Thorpe adds that, throughout his company’s history, “We’ve always assumed we already had an informed customer,” a conceit he believes is reflected in the technology The Impact Group brings to market. “We think that’s a differentiator for us, truthfully. Our platform is easy to use and intuitive for both the producer and their client. Our presentation conveys transparency to the customer, which they deserve and appreciate, and is designed to be easy and fun for the producer to use.”
Change the Process and Sell More F&I
Asked what changes to the F&I sales process will be necessary over the next five years, Stafford is blunt.
“We will need to get better at selling F&I protection to customers that aren’t in the finance office,” he says.
That “radical transformation” is already taking place in dealerships around the nation, St. John says, and it reflects a motivation on the agent’s and dealer’s part to gain or maintain a competitive edge by keeping pace with customers’ changing wants and needs.
“I believe the industry will see a continual blending of the entire sales process — uniting the process from clicks to contracts,” St. John says. “Consumer experience plays a critical role in a dealership’s ability to differentiate itself in order to grow market share and increase profitability.”
“There’s always been a small segment of the buying public that finds the automotive buying experience so daunting that they’ll do anything to avoid setting foot in a dealership. Now, technology makes that theoretically possible,” Thorpe says.
Carvana’s recent success aside, Thorpe adds, most people don’t want to buy a car from a vending machine, because most people have questions and concerns a vending machine can’t answer or allay. They understand that a major investment should be facilitated by an expert — but not necessarily on the expert’s schedule and terms.

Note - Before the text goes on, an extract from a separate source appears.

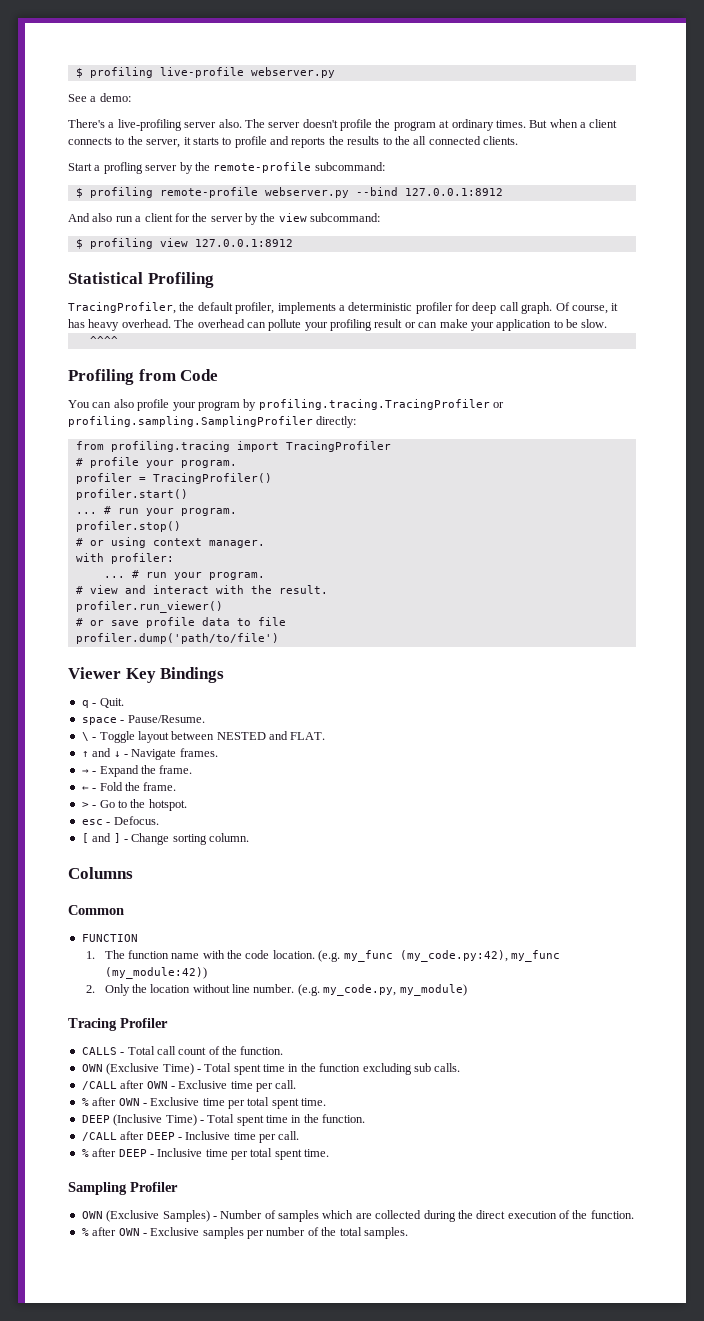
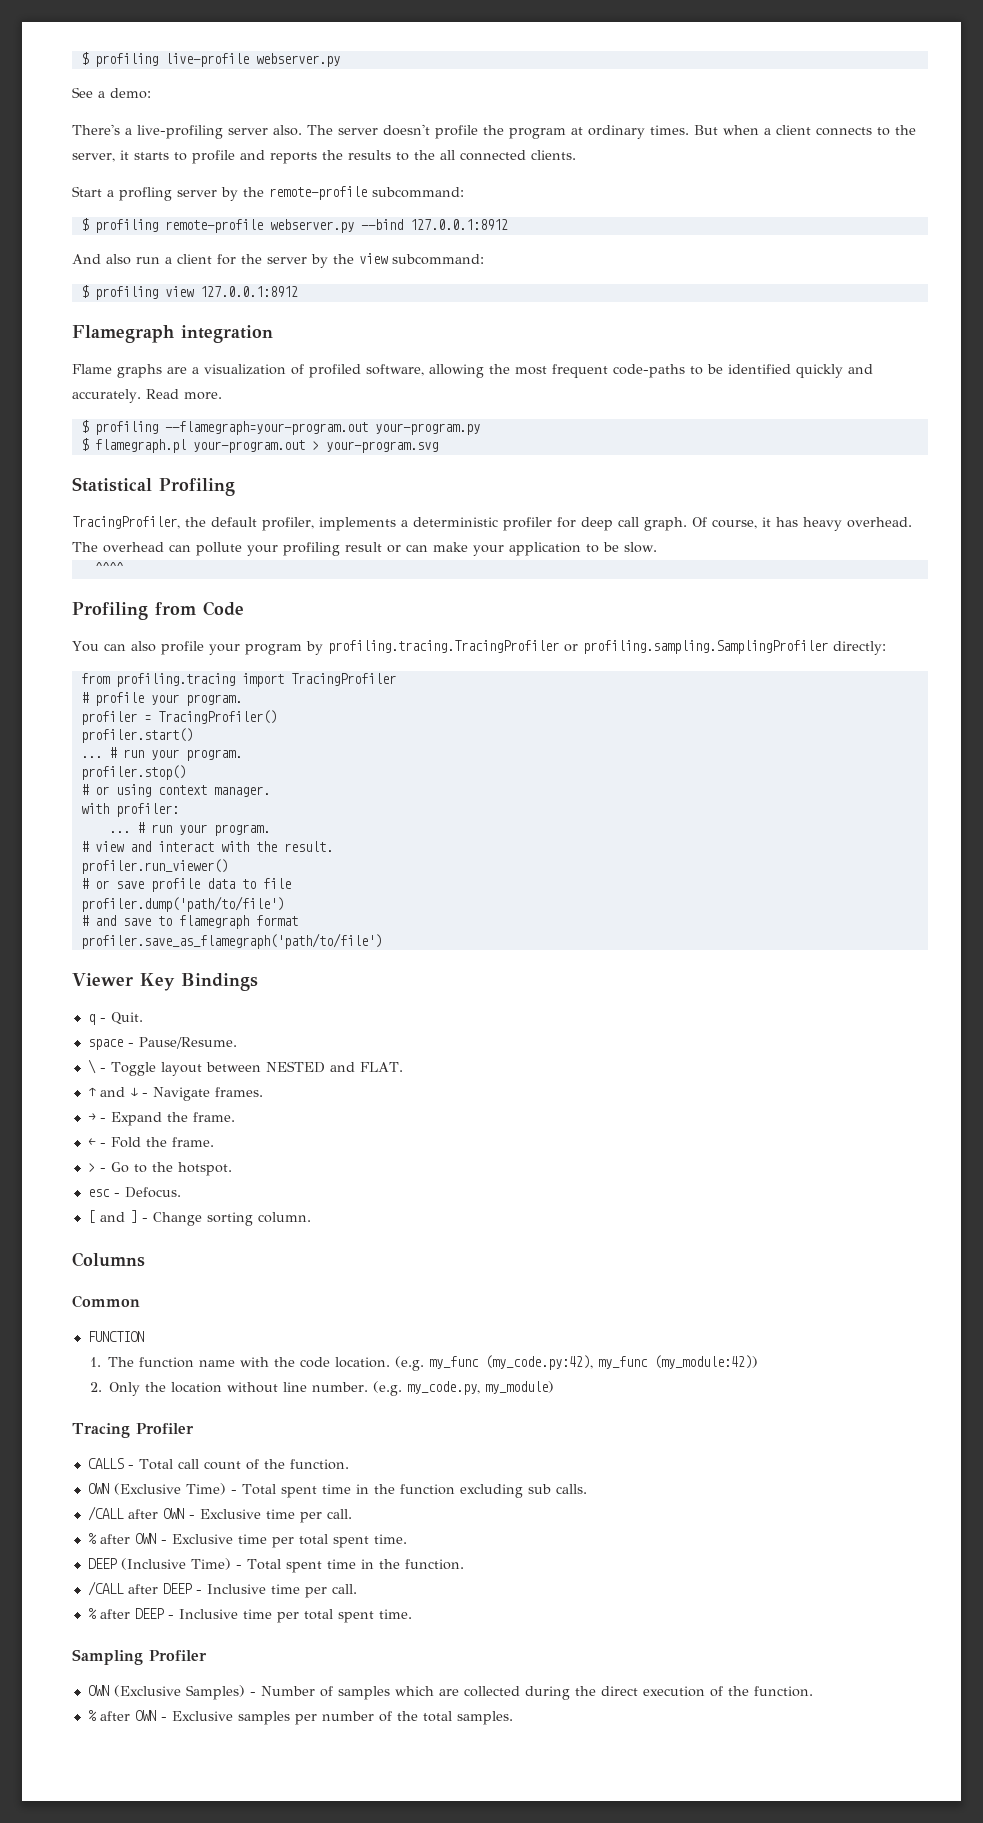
(293, 243) none -> [72,325,273,343] [72,364,873,378] [72,389,222,403] [80,420,480,435] [80,438,438,453] // Flamegraph integration // Flame graphs are a visualization of profiled software, allowing the most frequent code-paths to be identified quickly and accurately. Read more. // $ profiling --flamegraph=your-program.out your-program.py // $ flamegraph.pl your-program.out > your-program.svg
(279, 638) none -> [80,915,298,929] [80,933,382,949] // # and save to flamegraph format // profiler.save_as_flamegraph('path/to/file')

“We need to continue to evolve our supporting F&I technology so that the experience is easier and quicker for all stakeholders of the transaction and maintains continuity from the beginning of the customer’s experience to the end,” he says. “For our part, we’re going to continue to build on what we’ve done for the last three decades and focus our support for the F&I department and our users on providing the most customer and user-friendly tools in the marketplace.”
For More Information,Visit Our Website
How much information about F&I products should a dealership website provide? The more the better, according to AutoFi’s Joe St. John.
“Helping a customer understand the different risk factors and protection options is paramount,” he says.
The Impact Group’s Garrett Thorpe agrees, but there is one piece of information about F&I products he doesn’t want to see on dealer websites.
“We support the general concept of a dealer showing the benefits of their offerings so that their customers will know what’s available to mitigate the inherent risks of their purchase, but we stop short on disclosing any pricing,” Thorpe says. “There are just too many factors in that respect that can’t be accounted for without a more customized interaction or personal dialogue with the customer.”
Jeff Stafford of Darwin Automotive urges agents and dealers to consider the question from the car buyer’s standpoint.
“Put yourself in the customer’s shoes. How much would you want to know?” he asks. “If you as a consumer would want the opportunity to research and educate yourself — which I think we can all agree we would — you should have information similar to what you would include in a brochure or a link to a product video.”